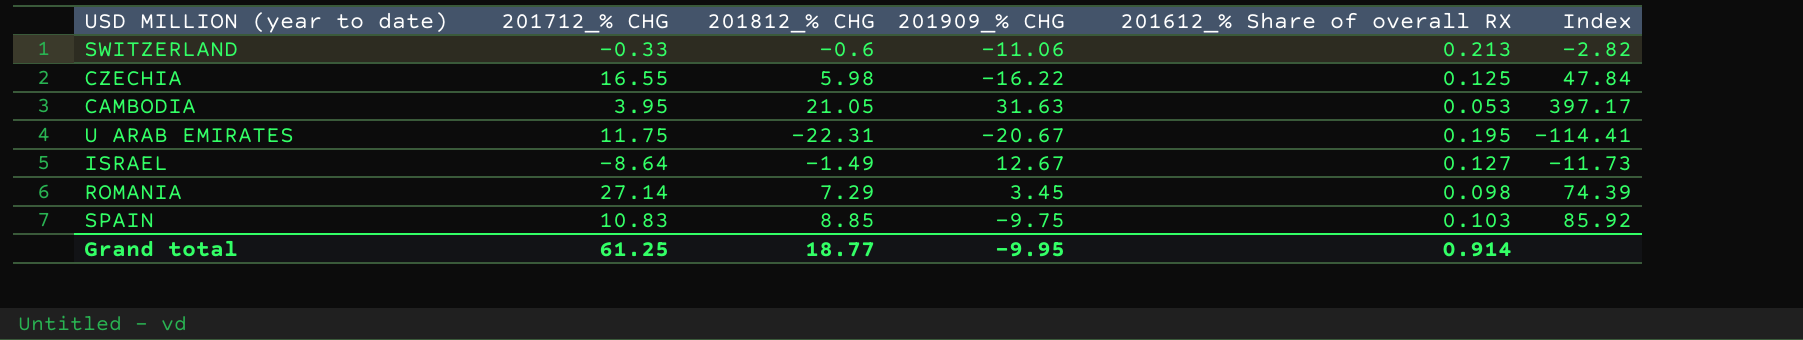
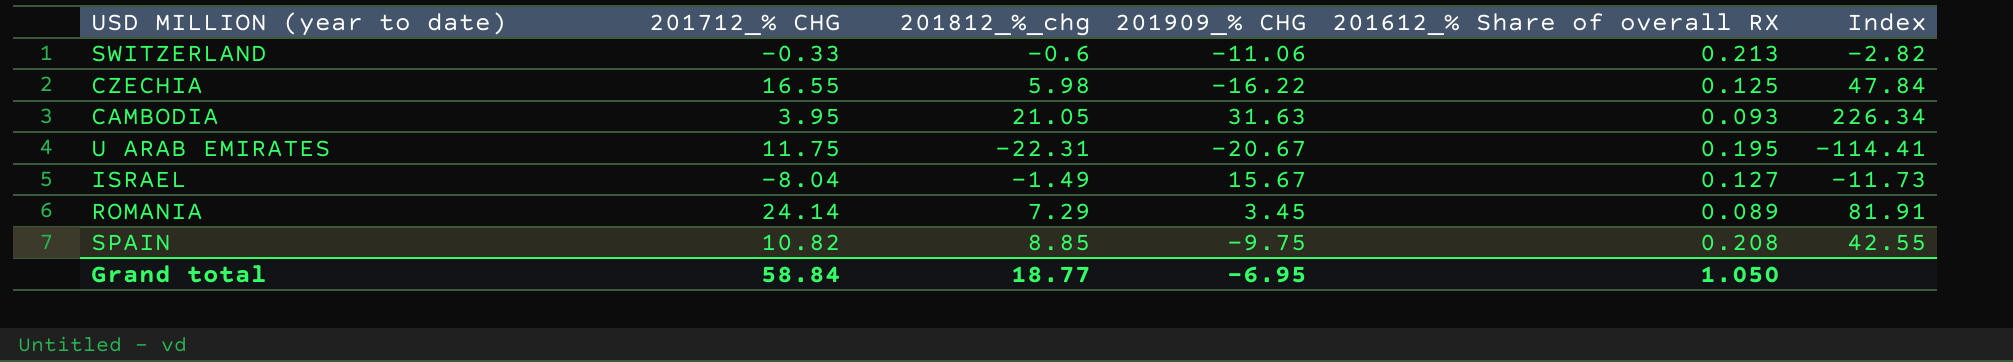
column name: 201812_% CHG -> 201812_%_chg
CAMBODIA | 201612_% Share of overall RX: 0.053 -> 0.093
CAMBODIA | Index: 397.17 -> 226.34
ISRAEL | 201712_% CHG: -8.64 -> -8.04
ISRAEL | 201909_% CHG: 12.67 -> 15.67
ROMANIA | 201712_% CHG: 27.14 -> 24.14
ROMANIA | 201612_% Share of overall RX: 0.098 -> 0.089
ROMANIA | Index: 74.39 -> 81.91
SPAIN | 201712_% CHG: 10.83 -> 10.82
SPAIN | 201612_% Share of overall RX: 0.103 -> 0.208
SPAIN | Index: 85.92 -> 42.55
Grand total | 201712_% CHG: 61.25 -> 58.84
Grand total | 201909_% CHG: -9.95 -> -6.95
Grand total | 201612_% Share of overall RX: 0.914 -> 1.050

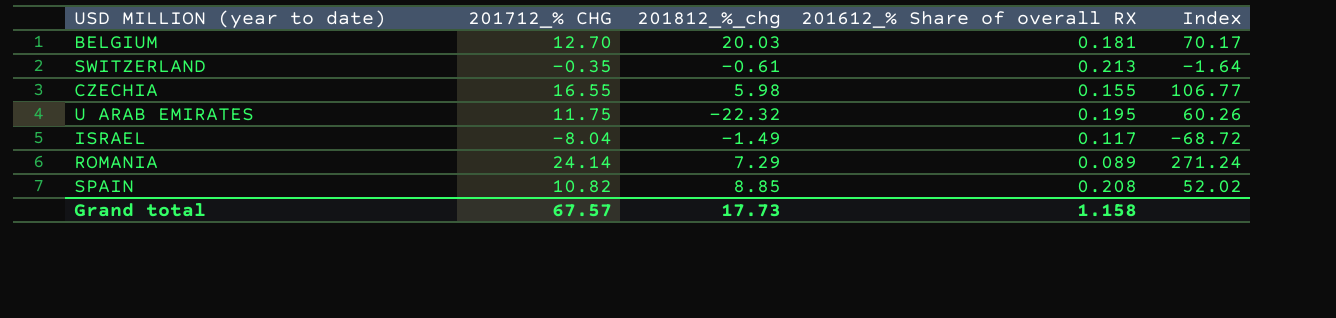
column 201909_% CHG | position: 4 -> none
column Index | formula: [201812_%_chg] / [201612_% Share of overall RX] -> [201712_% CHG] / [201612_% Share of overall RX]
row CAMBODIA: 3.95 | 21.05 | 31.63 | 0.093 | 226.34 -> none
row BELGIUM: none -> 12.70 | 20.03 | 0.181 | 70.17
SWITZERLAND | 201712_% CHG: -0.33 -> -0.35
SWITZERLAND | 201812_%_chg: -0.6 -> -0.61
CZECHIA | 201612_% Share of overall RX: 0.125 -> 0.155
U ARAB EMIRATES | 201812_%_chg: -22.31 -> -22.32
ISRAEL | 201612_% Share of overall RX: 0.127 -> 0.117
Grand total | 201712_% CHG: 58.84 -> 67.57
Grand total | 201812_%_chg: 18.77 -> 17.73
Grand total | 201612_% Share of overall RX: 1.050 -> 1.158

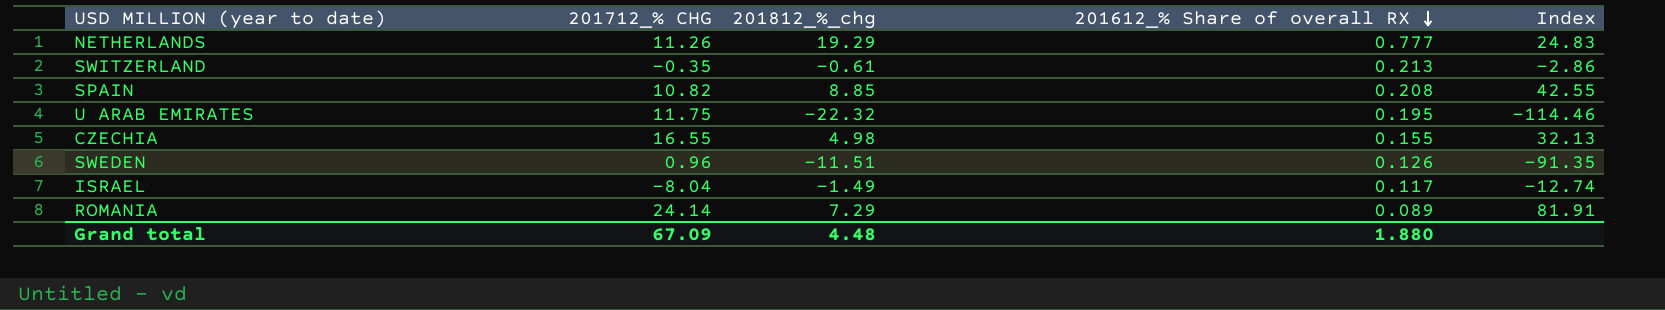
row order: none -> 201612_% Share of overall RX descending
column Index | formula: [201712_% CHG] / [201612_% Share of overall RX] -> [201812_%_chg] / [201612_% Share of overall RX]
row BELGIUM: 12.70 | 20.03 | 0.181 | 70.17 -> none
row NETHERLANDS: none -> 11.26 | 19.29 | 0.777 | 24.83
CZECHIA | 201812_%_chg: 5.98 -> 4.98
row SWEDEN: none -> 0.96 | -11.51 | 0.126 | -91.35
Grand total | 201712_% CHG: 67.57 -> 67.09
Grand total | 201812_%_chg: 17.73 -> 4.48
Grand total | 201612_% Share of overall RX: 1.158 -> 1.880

::::

Task objective - Look above for lines with the word "Index" and copy them all.

Response box -
CAMBODIA | Index: 397.17 -> 226.34
ROMANIA | Index: 74.39 -> 81.91
SPAIN | Index: 85.92 -> 42.55
column Index | formula: [201812_%_chg] / [201612_% Share of overall RX] -> [201712_% CHG] / [201612_% Share of overall RX]
column Index | formula: [201712_% CHG] / [201612_% Share of overall RX] -> [201812_%_chg] / [201612_% Share of overall RX]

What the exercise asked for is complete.